A successful real estate developer in Los Angeles;
became the deputy mayor of Los Angeles at the age of 31.
became a famous executive search CEO at the age of 35.
is a Chinese woman active in American politics, and one is issued in mainstream American society. Voice, a beautiful woman who has implemented many projects to help millions of people improve their lives, is full of enthusiasm and changes the world. In the eyes of her parents, these are not comparable to the title of "Mrs". Her parents are because of her This "leftover girl" is worried.
But there is a time in life.
She has the career she dreams of, found the husband she dreams of, and has two healthy and lovely children.
At 37 years old she met the Mr. Right in life.
married at 38;
gave birth to her first baby at 39;
Now, she is the author of the best-selling book "Don't Get Married Before 30" and a pop culture creative. She has published her second book "Take advantage of the situation at 30".
keeps enthusiasm and changes the world is what she has been doing.
she has truly lived out herself and is determined to pursue the life she wants.
this has touched me a lot, I think, many Chinese girls, It’s really hard to hold the title of “leftover woman” under tremendous pressure to get the Mr. Right who met me at the age of 37.
There are many Chinese girls, but at the age when they should shine freely, they are labelled as "leftover women". I couldn’t hold my head up, and was repeatedly "friendly" and "careful" by the seven aunts and eight aunts. Maybe some girls at
were forced to enter a seemingly premature under the tremendous pressure of their parents and society. Marriage with matching or improvised conditions has begun a life of mutual husband and child.
"For single women, the pressure of marriage is always present, and the pressure does not only come from the media, nor only from the mother. "
"Society has turned the relationship that we really should cherish—marriage, into the only important relationship in a woman's life."
Chen Yu encouraged women in the book to replace "leftover women" with "prosperous women" and bravely pursue themselves The life you want.
Marriage is not a panacea for solving life problems, but an independent choice after a person is truly independent. There is no age for marriage, only the feelings that should be married.
Marriage cannot make a person complete and make you complete It's yourself.
2 As a girl, you are strong! The real sense of security comes from your own
. One of the important factors that restrain women is insecurity.
For many women, marriage has become a huge source of insecurity. . is true not only for unmarried women, but also for married women.
"She is still single and not good enough", "A good job is better than a good marriage", "Women who have children must spend more time When I am in the family and caring for my children, I am less concerned about work. "Comments such as this lead to collective insecurity among women.
So what does our sense of security come from?
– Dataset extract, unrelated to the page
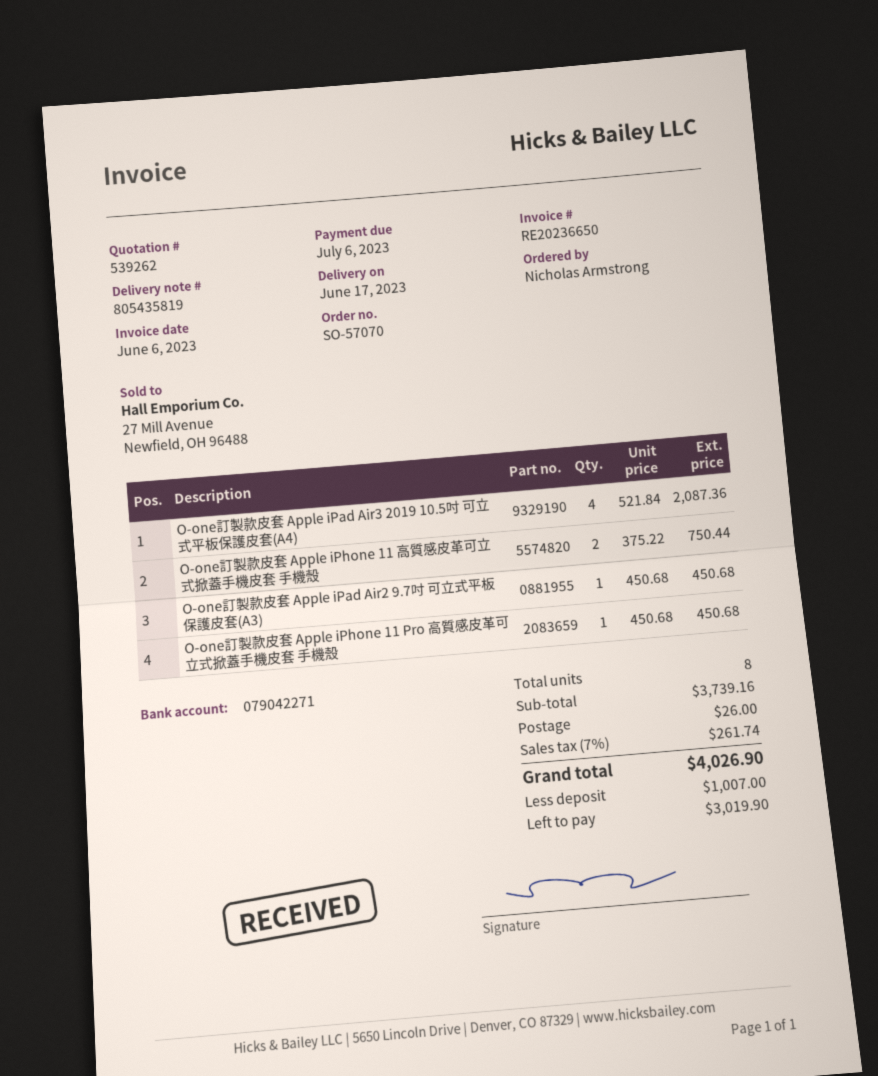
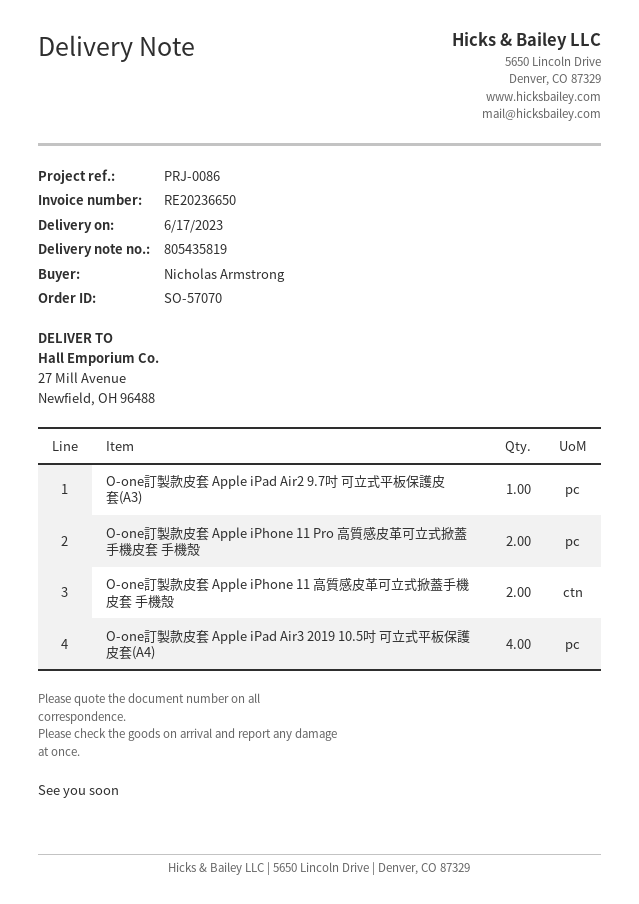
O-one訂製款皮套 Apple iPhone 11 Pro 高質感皮革可立式掀蓋手機皮套 手機殼: 1 -> 2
The answer can only be ourselves!
Our true sense of security does not come from the outside world, does not come from marriage, but from ourselves .
Chen Yu encourages women not to be bound by public opinion in the book, they should have their own achievements to gain more freedom.
At the same time, femaleIn life and work, sex lacks the positive feedback of autonomy, control, and accomplishment.
"Women like to attribute success to luck and failure to incompetence, while men attribute success to ability and failure to bad luck."
"It is not difficult to understand that a person's autonomy in life and its There is a direct link between the sense of accomplishment. For each of us, men and women, our ability and sense of control of life can be transformed into vitality, optimism and self-confidence: lack of control can lead to frustration and helplessness. "
We can start by discovering the clues of our own tiny "highlight moments" in life, and slowly build our own confidence, so as to gradually find our own "life path" and build our own life around our advantages.
Chen Yu grew up from an inferiority and shy Chinese girl who grew up in the United States, and gradually grew into a confident mature woman, and became the deputy mayor of Los Angeles at the age of 31, building self-confidence from small things. , Find and use the advantages to achieve.
3 Be the master of your own life and make your own decisions
01 Get rid of the shackles of the "good woman" label, truly love yourself and live out yourself
Chen Yu believes that for a long time, we Chinese women have long been accustomed to dedicating ourselves to those around us .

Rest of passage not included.